On 7 June 2017, a letter of agreement was signed among FEPACI, UNESCO, and American director Martin Scorsese's Film Foundation World Cinema Project, to formalise their partnership on the African Film Heritage Project, which has as its mission the preservation of African cinema.

==Description==
Based in Ouagadougou, Burkina Faso, FEPACI described itself as "the continental voice of filmmakers from various regions of Africa and the diaspora".

==People==
===Founders===
Founding members of both FEPACI and FESPACO included:
- Gadalla Gubara (Sudan)
- Lionel Ngakane (South Africa)
- King Ampaw (Ghana)
- Philippe Mory (Gabon)
- Paulin Soumanou Vieyra (Benin/Senegal)
- Ousmane Sembène (Senegal)
- Mahama Johnson Traoré (Senegal)
- Youssef Chahine (Egypt)
- Mohammed Lakhdar-Hamina (Algeria)
- Desiré Ecaré (Ivory Coast)
- Ahmed Rachedi (Algeria)

===Officeholders===
As cited by one source, Senegalese filmmaker Ababacar Samb Makharam served as secretary general from 1971 to 1977. However, another source states that another Senegalese filmmaker, Mahama Johnson Traoré, occupied the role from 1975 to 1983.
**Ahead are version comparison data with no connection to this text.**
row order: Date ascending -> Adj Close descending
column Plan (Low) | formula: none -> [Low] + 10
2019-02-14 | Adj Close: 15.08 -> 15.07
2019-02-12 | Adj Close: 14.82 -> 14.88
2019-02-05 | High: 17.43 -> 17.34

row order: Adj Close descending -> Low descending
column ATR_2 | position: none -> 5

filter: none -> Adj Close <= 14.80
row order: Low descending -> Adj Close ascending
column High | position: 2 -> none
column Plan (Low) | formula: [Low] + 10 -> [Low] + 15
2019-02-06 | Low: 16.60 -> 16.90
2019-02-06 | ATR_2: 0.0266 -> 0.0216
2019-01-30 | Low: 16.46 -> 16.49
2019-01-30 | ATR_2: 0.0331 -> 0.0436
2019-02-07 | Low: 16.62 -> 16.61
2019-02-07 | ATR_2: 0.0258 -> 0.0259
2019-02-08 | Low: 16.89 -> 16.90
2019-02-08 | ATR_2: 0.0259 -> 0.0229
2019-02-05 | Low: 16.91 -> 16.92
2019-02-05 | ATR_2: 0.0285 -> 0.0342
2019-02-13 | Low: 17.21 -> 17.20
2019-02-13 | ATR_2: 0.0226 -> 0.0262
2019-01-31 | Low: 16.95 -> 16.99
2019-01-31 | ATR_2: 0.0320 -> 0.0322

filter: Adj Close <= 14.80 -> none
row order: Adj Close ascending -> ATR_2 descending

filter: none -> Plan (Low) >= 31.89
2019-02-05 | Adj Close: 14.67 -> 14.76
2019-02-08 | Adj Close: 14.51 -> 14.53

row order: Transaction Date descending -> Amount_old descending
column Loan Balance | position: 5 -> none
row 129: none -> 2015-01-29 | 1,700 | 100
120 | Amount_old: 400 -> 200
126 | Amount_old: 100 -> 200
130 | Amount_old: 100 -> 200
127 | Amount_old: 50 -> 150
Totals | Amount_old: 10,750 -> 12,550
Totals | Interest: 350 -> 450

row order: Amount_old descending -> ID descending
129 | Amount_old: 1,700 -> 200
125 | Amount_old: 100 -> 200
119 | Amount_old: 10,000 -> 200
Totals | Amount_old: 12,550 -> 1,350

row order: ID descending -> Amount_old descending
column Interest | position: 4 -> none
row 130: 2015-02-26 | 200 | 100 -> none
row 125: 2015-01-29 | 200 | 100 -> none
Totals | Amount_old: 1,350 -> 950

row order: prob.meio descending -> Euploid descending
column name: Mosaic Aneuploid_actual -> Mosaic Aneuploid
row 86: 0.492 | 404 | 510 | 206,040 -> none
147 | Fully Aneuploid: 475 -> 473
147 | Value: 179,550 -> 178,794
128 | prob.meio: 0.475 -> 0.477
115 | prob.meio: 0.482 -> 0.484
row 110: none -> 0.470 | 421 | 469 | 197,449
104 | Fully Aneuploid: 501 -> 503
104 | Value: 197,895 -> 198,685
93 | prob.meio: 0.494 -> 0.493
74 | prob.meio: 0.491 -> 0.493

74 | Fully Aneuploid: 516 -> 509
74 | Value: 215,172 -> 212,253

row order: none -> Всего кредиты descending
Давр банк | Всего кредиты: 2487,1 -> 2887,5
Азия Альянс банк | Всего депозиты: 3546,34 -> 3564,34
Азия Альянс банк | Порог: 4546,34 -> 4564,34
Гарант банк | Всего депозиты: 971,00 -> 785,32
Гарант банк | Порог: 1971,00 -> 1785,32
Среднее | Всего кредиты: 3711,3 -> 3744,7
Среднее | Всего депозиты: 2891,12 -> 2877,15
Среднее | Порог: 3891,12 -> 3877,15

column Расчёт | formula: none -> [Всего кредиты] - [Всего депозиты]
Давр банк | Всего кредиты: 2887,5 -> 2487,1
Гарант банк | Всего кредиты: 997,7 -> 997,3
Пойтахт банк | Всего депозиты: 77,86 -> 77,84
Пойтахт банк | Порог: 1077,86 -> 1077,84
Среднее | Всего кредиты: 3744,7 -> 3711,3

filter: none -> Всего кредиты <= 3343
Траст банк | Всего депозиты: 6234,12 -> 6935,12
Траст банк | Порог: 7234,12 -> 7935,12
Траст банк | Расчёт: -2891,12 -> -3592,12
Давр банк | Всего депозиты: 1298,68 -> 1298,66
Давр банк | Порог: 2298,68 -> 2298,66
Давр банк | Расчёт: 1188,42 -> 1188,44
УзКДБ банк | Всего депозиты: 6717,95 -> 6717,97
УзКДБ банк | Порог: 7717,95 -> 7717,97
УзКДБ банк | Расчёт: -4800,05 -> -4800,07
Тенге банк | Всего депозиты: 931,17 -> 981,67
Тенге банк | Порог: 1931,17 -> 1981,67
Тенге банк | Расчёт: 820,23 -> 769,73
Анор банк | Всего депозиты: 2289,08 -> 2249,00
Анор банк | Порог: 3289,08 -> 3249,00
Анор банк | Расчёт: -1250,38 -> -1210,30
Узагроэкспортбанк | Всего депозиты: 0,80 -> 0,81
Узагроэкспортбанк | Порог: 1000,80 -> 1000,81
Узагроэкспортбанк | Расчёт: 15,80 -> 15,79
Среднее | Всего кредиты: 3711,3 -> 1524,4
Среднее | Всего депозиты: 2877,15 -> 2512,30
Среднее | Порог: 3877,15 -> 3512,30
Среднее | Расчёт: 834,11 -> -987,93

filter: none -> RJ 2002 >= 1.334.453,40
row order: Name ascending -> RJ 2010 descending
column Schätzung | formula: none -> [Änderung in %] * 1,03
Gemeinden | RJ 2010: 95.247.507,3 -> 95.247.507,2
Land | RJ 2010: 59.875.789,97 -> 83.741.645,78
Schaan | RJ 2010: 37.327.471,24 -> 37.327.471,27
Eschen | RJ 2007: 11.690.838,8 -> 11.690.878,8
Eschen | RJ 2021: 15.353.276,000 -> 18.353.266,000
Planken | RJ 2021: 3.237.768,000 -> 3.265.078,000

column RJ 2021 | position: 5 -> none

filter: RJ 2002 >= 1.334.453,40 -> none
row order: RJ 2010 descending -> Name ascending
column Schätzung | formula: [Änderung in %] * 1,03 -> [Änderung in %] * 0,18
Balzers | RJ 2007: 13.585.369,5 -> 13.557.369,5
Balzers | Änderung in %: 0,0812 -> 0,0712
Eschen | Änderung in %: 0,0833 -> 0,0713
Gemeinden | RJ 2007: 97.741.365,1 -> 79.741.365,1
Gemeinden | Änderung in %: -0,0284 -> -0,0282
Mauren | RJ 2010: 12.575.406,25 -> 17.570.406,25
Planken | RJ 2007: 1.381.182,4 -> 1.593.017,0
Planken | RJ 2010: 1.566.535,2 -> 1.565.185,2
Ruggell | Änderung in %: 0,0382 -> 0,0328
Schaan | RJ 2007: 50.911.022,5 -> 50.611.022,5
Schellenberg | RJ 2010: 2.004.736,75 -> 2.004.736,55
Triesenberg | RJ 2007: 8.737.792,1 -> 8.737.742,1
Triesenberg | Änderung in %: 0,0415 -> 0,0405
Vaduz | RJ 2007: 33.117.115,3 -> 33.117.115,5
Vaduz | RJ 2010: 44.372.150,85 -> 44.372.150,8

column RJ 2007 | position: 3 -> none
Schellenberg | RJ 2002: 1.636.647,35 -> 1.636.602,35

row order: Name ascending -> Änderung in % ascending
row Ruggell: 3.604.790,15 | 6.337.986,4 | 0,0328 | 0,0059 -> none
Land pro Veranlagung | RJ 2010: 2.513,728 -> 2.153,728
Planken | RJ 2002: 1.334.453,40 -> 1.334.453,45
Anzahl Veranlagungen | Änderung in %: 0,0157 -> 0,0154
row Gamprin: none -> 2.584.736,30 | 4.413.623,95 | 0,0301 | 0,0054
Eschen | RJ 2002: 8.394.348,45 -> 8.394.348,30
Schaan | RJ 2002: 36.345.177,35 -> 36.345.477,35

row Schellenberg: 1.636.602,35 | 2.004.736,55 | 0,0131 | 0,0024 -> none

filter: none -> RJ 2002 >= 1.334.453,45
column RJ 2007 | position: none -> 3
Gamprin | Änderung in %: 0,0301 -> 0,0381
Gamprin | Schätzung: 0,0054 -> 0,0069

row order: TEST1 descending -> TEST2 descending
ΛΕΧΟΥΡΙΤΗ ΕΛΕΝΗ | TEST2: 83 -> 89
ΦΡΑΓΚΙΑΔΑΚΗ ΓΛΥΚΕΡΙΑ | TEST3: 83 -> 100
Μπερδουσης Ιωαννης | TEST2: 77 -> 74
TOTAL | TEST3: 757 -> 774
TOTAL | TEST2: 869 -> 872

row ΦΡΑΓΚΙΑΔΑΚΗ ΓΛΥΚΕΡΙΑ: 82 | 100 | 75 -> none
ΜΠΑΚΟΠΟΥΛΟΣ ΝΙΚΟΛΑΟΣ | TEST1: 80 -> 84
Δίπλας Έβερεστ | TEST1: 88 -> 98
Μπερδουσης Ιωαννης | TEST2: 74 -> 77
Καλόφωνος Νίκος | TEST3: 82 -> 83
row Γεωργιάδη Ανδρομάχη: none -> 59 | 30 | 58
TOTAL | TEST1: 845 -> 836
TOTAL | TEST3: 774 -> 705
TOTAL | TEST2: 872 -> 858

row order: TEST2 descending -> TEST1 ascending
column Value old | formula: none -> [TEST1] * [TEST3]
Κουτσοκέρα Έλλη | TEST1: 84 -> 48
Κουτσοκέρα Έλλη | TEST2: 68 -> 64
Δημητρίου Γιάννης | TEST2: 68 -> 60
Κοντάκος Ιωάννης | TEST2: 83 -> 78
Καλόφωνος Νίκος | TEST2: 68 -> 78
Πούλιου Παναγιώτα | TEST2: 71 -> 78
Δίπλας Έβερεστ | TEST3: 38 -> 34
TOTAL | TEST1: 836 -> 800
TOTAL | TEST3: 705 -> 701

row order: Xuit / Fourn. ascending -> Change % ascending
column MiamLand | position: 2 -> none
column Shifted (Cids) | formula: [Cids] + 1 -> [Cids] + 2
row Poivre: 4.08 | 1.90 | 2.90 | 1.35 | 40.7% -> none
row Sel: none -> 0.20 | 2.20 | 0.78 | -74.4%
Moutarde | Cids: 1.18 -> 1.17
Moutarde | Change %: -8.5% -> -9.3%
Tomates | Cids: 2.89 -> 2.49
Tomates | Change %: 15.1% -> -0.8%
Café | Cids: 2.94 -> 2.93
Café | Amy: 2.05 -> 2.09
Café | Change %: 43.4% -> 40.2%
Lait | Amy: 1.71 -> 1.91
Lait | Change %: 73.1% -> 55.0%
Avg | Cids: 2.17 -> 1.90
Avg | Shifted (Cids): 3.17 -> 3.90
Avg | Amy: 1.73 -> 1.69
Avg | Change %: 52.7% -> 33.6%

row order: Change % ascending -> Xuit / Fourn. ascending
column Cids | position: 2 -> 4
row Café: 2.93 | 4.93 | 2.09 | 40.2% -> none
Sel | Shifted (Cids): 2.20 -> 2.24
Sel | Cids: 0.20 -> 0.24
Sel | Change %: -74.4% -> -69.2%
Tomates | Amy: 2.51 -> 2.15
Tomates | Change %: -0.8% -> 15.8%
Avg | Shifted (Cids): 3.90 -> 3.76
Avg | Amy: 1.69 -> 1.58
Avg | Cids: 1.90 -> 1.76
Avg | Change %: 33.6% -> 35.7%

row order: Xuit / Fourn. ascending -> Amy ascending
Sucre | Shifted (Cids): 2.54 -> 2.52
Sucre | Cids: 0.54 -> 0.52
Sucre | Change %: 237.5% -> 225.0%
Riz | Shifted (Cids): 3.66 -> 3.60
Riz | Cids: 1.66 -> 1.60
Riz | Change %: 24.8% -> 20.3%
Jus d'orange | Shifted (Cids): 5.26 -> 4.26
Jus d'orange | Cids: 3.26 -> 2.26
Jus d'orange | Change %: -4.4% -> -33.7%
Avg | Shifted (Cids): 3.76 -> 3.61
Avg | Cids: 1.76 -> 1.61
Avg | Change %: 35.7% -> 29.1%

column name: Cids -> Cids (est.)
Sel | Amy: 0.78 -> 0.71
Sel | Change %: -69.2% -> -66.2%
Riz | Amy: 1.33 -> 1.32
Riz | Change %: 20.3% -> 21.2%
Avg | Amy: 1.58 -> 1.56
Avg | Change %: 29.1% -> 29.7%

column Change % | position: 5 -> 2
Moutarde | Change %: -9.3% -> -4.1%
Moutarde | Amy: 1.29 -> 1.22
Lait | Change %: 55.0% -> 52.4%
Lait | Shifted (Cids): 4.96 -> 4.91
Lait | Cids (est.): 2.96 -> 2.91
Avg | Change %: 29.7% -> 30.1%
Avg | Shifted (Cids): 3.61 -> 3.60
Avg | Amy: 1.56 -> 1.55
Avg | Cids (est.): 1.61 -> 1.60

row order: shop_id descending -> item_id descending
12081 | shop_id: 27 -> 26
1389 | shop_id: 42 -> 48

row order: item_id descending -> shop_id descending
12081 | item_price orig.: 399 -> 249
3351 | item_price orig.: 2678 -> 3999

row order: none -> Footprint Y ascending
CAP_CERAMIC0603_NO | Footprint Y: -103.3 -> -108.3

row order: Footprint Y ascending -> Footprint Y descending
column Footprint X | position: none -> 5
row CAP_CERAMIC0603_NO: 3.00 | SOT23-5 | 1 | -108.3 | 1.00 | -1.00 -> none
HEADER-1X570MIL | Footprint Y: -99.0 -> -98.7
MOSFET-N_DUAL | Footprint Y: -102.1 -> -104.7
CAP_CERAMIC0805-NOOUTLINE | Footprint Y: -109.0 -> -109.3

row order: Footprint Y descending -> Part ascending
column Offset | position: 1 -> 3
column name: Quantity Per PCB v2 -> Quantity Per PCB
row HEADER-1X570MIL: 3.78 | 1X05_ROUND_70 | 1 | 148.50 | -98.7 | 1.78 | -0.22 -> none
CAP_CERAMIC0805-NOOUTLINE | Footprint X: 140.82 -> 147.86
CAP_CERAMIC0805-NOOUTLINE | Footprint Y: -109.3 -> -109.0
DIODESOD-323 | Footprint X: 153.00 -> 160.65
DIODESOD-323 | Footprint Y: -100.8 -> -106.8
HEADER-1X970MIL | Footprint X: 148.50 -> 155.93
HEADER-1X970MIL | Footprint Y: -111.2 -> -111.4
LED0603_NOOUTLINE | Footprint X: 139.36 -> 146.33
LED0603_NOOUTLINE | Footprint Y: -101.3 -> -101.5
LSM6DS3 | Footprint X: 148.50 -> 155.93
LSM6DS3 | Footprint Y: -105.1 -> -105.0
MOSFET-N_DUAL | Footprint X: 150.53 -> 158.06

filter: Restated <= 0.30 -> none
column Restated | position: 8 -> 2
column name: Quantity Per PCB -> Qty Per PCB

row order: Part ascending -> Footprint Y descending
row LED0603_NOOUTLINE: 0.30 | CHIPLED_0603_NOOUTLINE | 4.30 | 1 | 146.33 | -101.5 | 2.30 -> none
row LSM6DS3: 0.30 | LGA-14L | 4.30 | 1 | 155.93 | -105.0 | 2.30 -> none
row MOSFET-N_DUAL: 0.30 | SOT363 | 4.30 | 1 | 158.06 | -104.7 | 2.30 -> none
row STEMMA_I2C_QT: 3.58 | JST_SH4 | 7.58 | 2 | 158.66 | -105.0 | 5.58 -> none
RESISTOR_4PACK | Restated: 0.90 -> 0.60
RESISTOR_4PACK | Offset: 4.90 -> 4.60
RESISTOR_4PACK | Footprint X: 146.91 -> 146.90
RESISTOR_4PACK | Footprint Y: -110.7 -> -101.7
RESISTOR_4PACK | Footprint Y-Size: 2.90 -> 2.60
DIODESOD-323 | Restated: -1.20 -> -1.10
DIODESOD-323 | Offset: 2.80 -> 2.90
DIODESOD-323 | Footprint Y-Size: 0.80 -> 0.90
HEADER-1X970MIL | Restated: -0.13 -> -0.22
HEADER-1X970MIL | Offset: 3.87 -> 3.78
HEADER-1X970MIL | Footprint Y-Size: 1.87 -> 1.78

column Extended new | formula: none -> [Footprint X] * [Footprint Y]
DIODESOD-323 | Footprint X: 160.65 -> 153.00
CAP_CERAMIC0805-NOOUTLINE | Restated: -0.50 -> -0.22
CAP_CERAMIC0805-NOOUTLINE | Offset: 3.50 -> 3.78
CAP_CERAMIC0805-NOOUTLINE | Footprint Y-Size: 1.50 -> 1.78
Burkinabé filmmaker Gaston Kaboré (b.1951) had a longstanding involvement with the organisation as well as FESPACO, and was, according to at least two source, secretary general from 1985 to 1997. However, a 2020 article states that Filippe Savadogo was secretary general in 1989.

In 2000, Burkinabé filmmaker Pierre Rouamba was coordinator of FEPACI.

As of January 2016, Kenyan filmmaker Jane Munene-Murago was executive director.

Gabonese filmmaker Charles Mensah (1948–2011), who was director general of the Centre National du Cinéma Gabonais (CENACI; later known as Institut Gabonais de l'Image et du Son (Gabonese Institute of Image and Sound), or IGIS), for more than 20 years, served a term as president of FEPACI.